Rene spoke exactly like a character from a British B-movie of the Fifties, but it soon became clear that she came from an intensely conservative milieu, one untouched by the social changes of the last few decades. Her daughter, Marilyn, had a slightly dated idea of male-female relationships, too. "I don't know where they get this madness from," she said of her notorious partner. "I mean, I've bashed him up sometimes and he's not even recilitated (sic)... and when I've really actually been saucy and deserved it, he's never laid a finger on me." What a gent... can't think what his former associates were groaning on about. Then again, Marilyn's relationship to the truth was a bit dubious too: "I admired him... they never killed anybody," she said, before breaking into giggles at the manifest absurdity of this remark.

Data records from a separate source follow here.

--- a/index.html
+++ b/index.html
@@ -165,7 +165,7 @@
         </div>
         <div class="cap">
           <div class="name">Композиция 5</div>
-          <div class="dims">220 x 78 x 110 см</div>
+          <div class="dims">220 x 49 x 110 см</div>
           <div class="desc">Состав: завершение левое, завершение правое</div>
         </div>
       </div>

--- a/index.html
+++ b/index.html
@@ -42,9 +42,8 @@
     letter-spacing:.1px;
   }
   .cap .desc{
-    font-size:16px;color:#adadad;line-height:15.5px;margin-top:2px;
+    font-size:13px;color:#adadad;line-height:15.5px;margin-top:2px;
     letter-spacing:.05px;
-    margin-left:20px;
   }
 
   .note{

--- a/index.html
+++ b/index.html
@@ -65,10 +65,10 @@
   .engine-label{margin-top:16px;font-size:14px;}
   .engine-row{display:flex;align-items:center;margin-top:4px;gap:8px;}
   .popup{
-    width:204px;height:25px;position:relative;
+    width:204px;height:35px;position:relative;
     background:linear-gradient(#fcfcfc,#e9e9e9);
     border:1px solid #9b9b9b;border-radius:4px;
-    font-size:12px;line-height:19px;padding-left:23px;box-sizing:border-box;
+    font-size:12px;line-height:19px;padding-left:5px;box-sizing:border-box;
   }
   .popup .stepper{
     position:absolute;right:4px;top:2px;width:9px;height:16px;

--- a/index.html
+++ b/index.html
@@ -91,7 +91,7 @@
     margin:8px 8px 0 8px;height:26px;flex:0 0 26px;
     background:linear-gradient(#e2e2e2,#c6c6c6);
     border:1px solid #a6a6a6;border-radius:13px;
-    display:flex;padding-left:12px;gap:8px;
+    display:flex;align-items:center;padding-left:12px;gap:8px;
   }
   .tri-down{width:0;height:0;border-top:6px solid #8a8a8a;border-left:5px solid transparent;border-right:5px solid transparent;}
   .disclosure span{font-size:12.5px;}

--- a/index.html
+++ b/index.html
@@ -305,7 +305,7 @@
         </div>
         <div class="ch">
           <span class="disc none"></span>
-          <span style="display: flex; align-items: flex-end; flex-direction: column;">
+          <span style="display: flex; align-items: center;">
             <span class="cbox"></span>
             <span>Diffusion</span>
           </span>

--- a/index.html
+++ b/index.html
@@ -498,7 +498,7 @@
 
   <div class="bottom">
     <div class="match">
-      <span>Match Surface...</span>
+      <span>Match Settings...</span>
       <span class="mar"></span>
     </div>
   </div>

Others had less gentle handling - Georgina Ellis (the daughter of Ruth Ellis, the last woman to be hung in this country) described her break- up with an unnamed villain. He wanted a ring back which she was unwilling to part with, so he took her into a Cheshire field and threatened to pour nitric acid over her head. He kindly let her keep the various scars he had already inflicted on her. It seems, though, as if the potential for violence is positively attractive to some women, as long as it is directed outwards at someone else. The most frightening character in the film was not one of the elderly aristos of crime but Dave Courtney, the menacing figure with a taste for Renaissance tailoring who acted as master of ceremonies at Ronnie Kray's funeral. His girlfriend has had a knuckle-duster shaved into the back of her head to honour his particular expertise, and she chattered on with childish pride about his peerless ability to terrorise and damage people. Interesting, I suppose, but not good in any sense of the word.